Il Trojan horse utilizza numerose intestazioni diverse con cui
sono titolate le email, come per esempio le espressioni “da vedere”,
“prezzi”, “Ciao”. L’email spam ha allegato un documento Word
infetto che contiene informazioni a fini commerciali sui computer portatiti
di Apple, HP e Sony. Appena aperto, l’allegato tenta di installare un altro
Trojan horse, chiamato Kuku-A, all’interno dell’hard disk dell’utente,
che può consentire all’hacker l’accesso al PC dell’utilizzatore inconsapevole.

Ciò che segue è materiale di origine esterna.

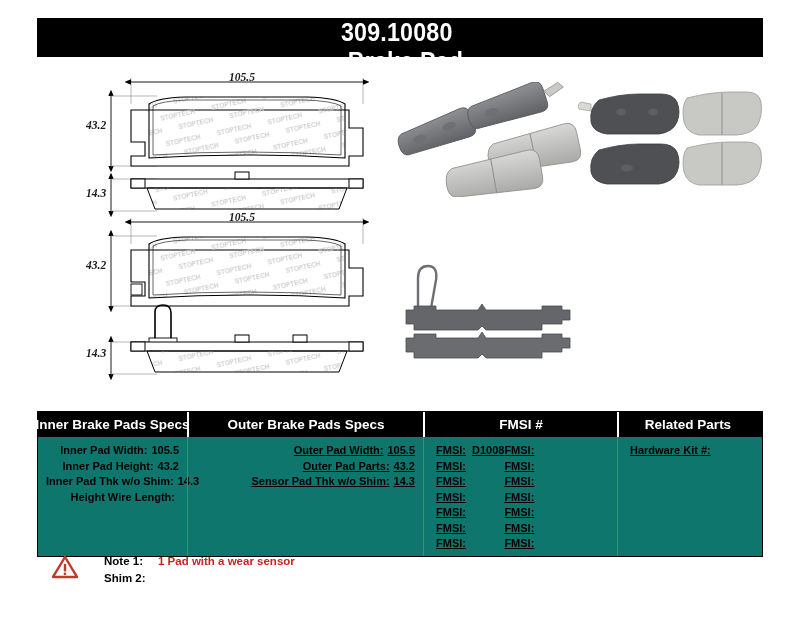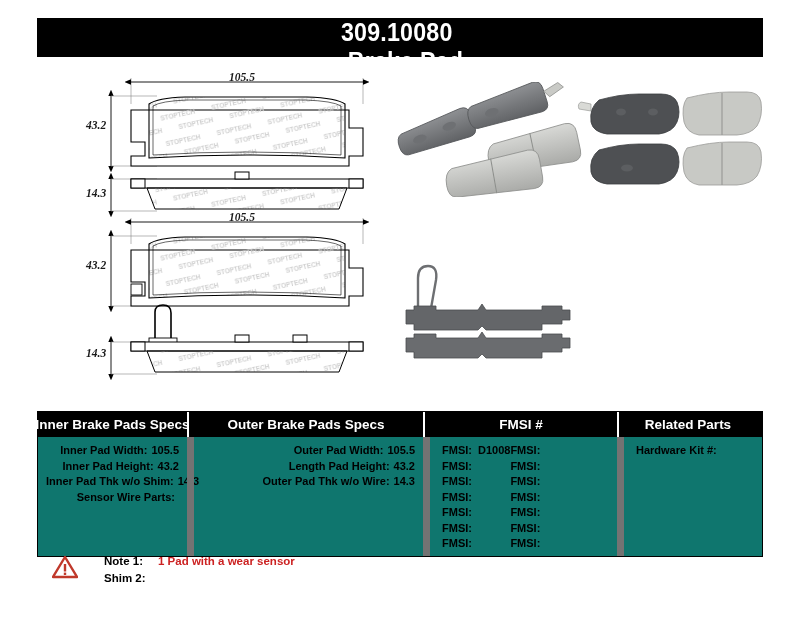--- a/index.html
+++ b/index.html
@@ -106,7 +106,7 @@
     font-size: 11px;
     font-weight: bold;
   }
-  #spec-body-row .bcell + .bcell { border-left: 7px solid #737373; }
+  #spec-body-row .bcell + .bcell { border-left: 1px solid #737373; text-decoration: underline; }
 
   .col-inner  { width: 149px; }
   .col-outer  { width: 236px; }

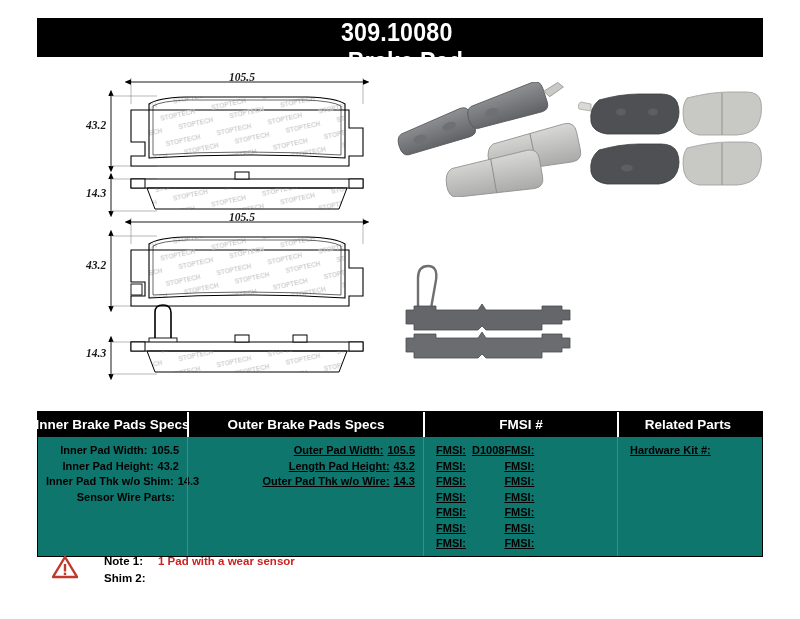--- a/index.html
+++ b/index.html
@@ -355,7 +355,7 @@
         <span>Outer Pad Width:</span><span class="val">105.5</span>
       </div>
       <div class="spec-line">
-        <span>Length Pad Height:</span><span class="val">43.2</span>
+        <span>Outer Pad Parts:</span><span class="val">43.2</span>
       </div>
       <div class="spec-line">
         <span>Outer Pad Thk w/o Wire:</span><span class="val">14.3</span>

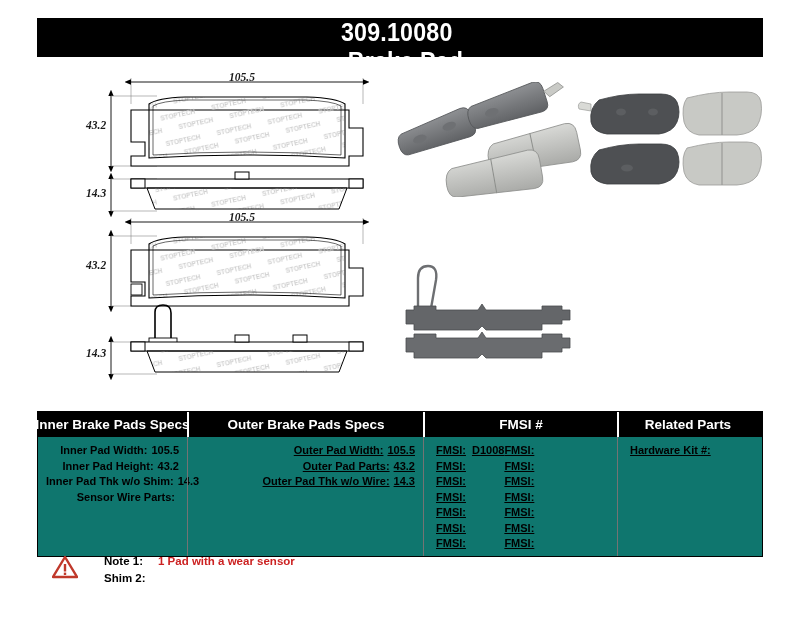--- a/index.html
+++ b/index.html
@@ -358,7 +358,7 @@
         <span>Outer Pad Parts:</span><span class="val">43.2</span>
       </div>
       <div class="spec-line">
-        <span>Outer Pad Thk w/o Wire:</span><span class="val">14.3</span>
+        <span>Sensor Pad Thk w/o Shim:</span><span class="val">14.3</span>
       </div>
     </div>
 

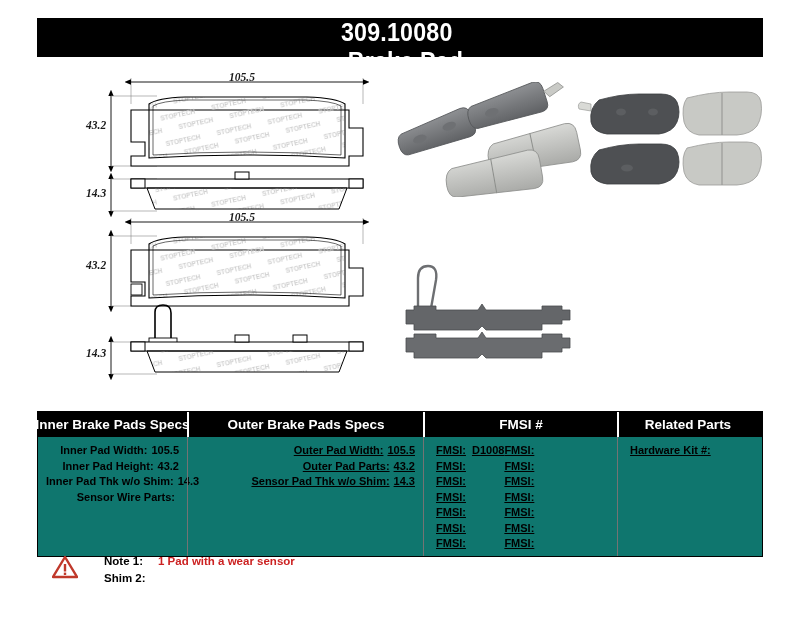--- a/index.html
+++ b/index.html
@@ -346,7 +346,7 @@
         <span>Inner Pad Thk w/o Shim:</span><span class="val">14.3</span>
       </div>
       <div class="spec-line">
-        <span>Sensor Wire Parts:</span><span class="val"></span>
+        <span>Height Wire Length:</span><span class="val"></span>
       </div>
     </div>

Allegato all’email c’è un zip file (variamente chiamato prezzi.zip, apple_prezzi.zip
o sony_prezzi.zip) contenente il documento Word infetto intitolato my_Notebook.doc.
Si suppone che l’autore di questo malware sia la stessa persona che ha scritto
i worm Sality, che accedono segretamente alle password per rubare informazioni
agli utenti.
“L’email fa leva sulla curiosità degli utenti, che chiedendosi il perché della ricezione del messaggio potrebbero aprire l’allegato, ma così facendo commetterebbero un grosso errore”, ha dichiarato Walter Narisoni, Security Consultant di Sophos Italia. “Questa campagna spam si caratterizza per la sua estrema aggressività nel tentativo di danneggiare gli utenti che utilizzano il sistema Windows. Il Trojan horse proverà quindi a scaricare un ulteriore codice da internet che consentirà agli hackers di accedere al computer al fine di spiare, rubare e causare danni.”